Конечно, никого он бить не собирался и ничего отнимать бы не стал, но хоть этим ухарством он отчаянно пытался вовлечь меня в привычный круг интересов вольной, веселой жизни.
— Не пойду,— отвечал я и шел к Бородавке, слушал ее стишки и разговаривал на возвышенные темы.

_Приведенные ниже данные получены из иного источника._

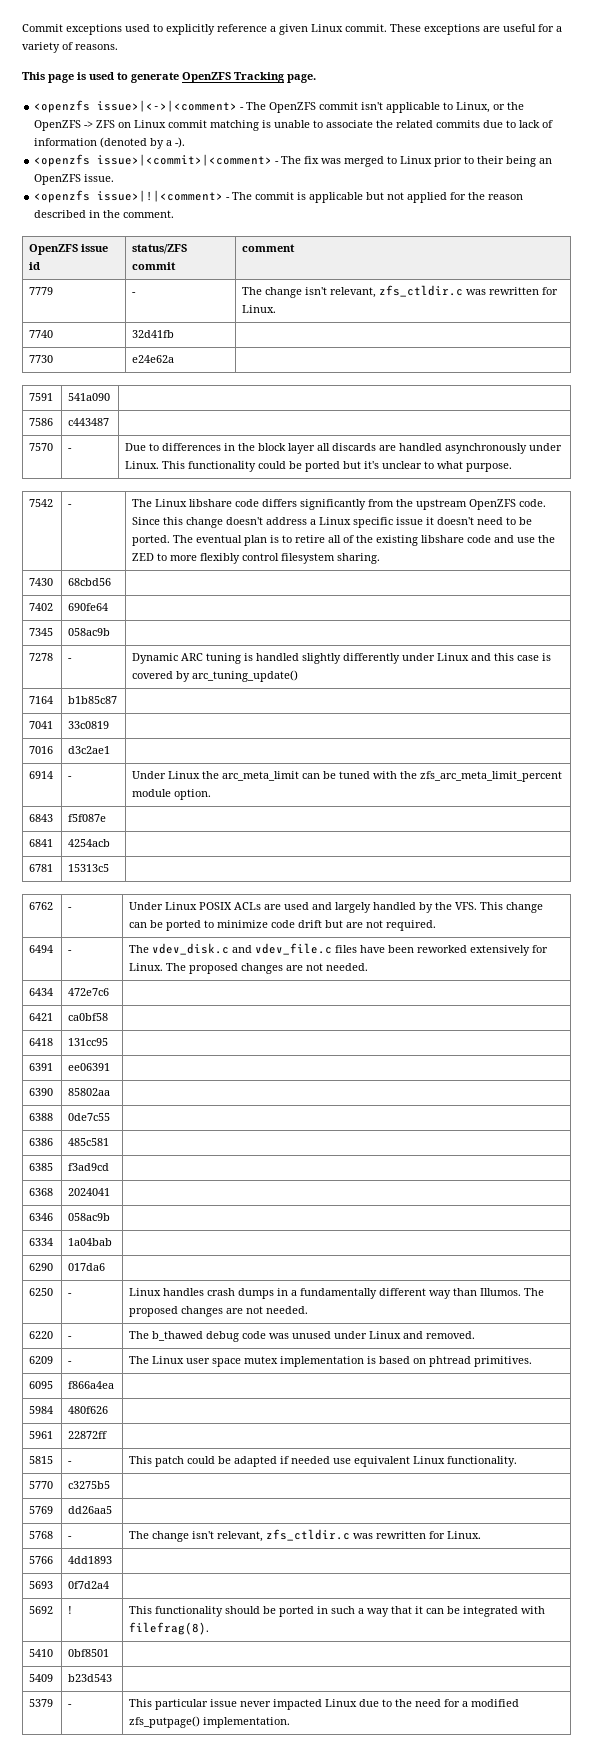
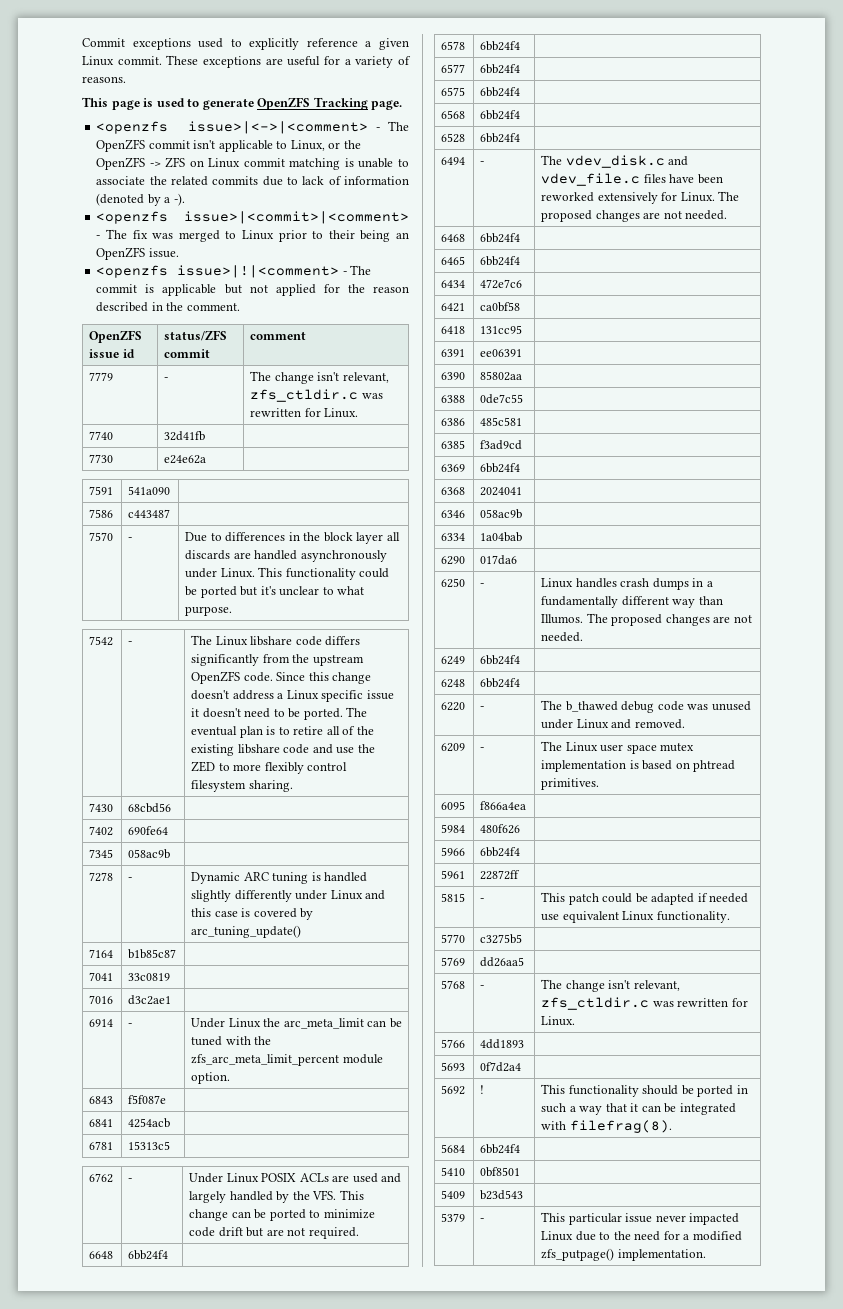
(437, 925) none -> [89,1251,114,1259] [128,1250,169,1260] [441,41,466,50] [480,41,521,51] [441,64,466,73] [480,64,521,74] [441,87,466,96] [480,87,521,97] [441,110,466,119] [480,110,521,120] [441,133,466,143] [480,133,521,143] // 6648 | 6bb24f4 | // 6578 | 6bb24f4 | // 6577 | 6bb24f4 | // 6575 | 6bb24f4 | // 6568 | 6bb24f4 | // 6528 | 6bb24f4 |
(369, 967) none -> [441,234,466,242] [480,233,521,243] [441,256,466,265] [480,256,521,266] // 6468 | 6bb24f4 | // 6465 | 6bb24f4 |
(110, 1167) none -> [441,464,466,472] [480,463,521,473] // 6369 | 6bb24f4 |
(309, 1310) none -> [441,656,466,665] [480,655,521,665] [441,679,466,688] [480,678,521,688] // 6249 | 6bb24f4 | // 6248 | 6bb24f4 |
(109, 1410) none -> [441,847,466,856] [480,847,521,857] // 5966 | 6bb24f4 |
(210, 1628) none -> [441,1144,466,1153] [480,1144,521,1154] // 5684 | 6bb24f4 |

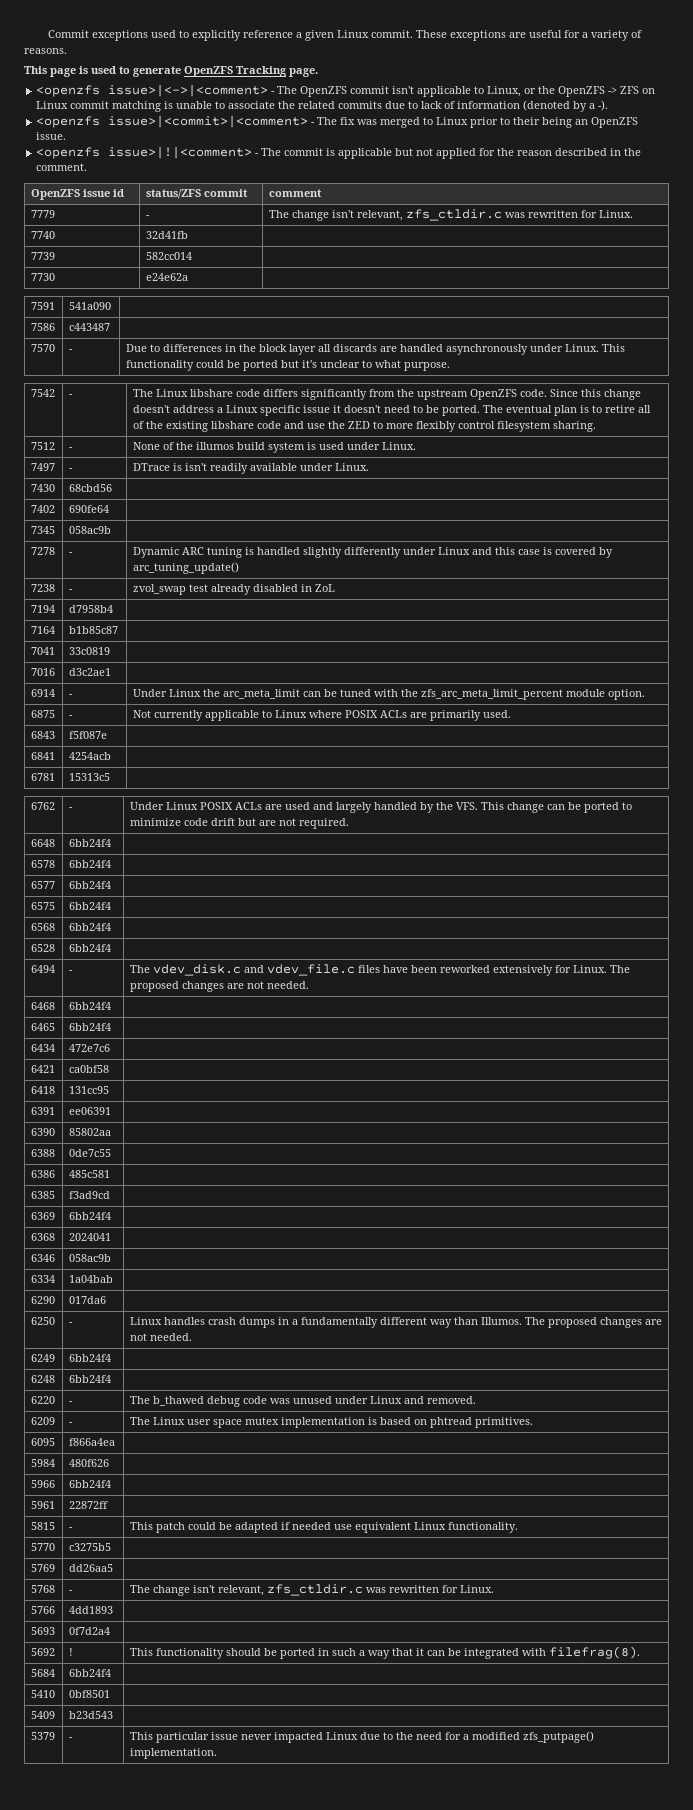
(206, 436) none -> [30,252,55,260] [145,252,192,260] // 7739 | 582cc014 |
(293, 786) none -> [30,442,55,450] [68,447,73,450] [132,442,416,453] [30,463,55,471] [68,468,73,471] [132,463,369,474] // 7512 | - | None of the illumos build system is used under Linux. // 7497 | - | DTrace is isn't readily available under Linux.
(302, 931) none -> [30,584,55,592] [68,589,73,592] [132,584,335,595] [30,605,55,613] [68,605,113,613] // 7238 | - | zvol_swap test already disabled in ZoL // 7194 | d7958b4 |
(231, 1078) none -> [30,710,55,718] [68,715,73,718] [132,710,511,721] // 6875 | - | Not currently applicable to Linux where POSIX ACLs are primarily used.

Дома мои походы всячески одобряли, что, кстати, внушало мне некоторое недоверие. Ведь если взрослые так охотно тебя поддерживают, улыбаются, стало быть, что-то не так, что-то такое странное получается. Самой активной сторонницей моих новых интересов была бабушка.
— Это очень хорошо, что ты дружишь с Верочкой,— говорила она так рассудительно, что я морщился.— Она чудесно на тебя влияет. Ты вот и читать больше стал, а то раньше тебя со двора не дозовешься, от хоккея по телевизору не оторвешь. Она, видно, хорошая девочка. И маму я ее видела, очень милая, порядочная женщина.
Оно, конечно, Агнесса Павловна была милой и порядочной женщиной, но тогда это звучало для меня как-то очень пыльно, скучно и назидательно.
А однажды Губенко подошел ко мне на перемене, отвел в дальний угол коридора, к лестничной площадке, и строгим голосом с долей злейшей иронии сказал:
— Ну что, я кое-чего понял.
— Чего? — спросил я.
— Бородавка... то есть Батистиха, на физкультуру ходит?
— Нет, не ходит.
— А почему не ходит?
— Она же освобождена, она больная. Ты что?
— Освобождена? — Глаза его излучали максимум сарказма.— Больная, говоришь? Да-а... А я знаю, почему она не ходит на уроки физкультуры...— Он помедлил.
— Почему? — не выдержал я.— Ну почему?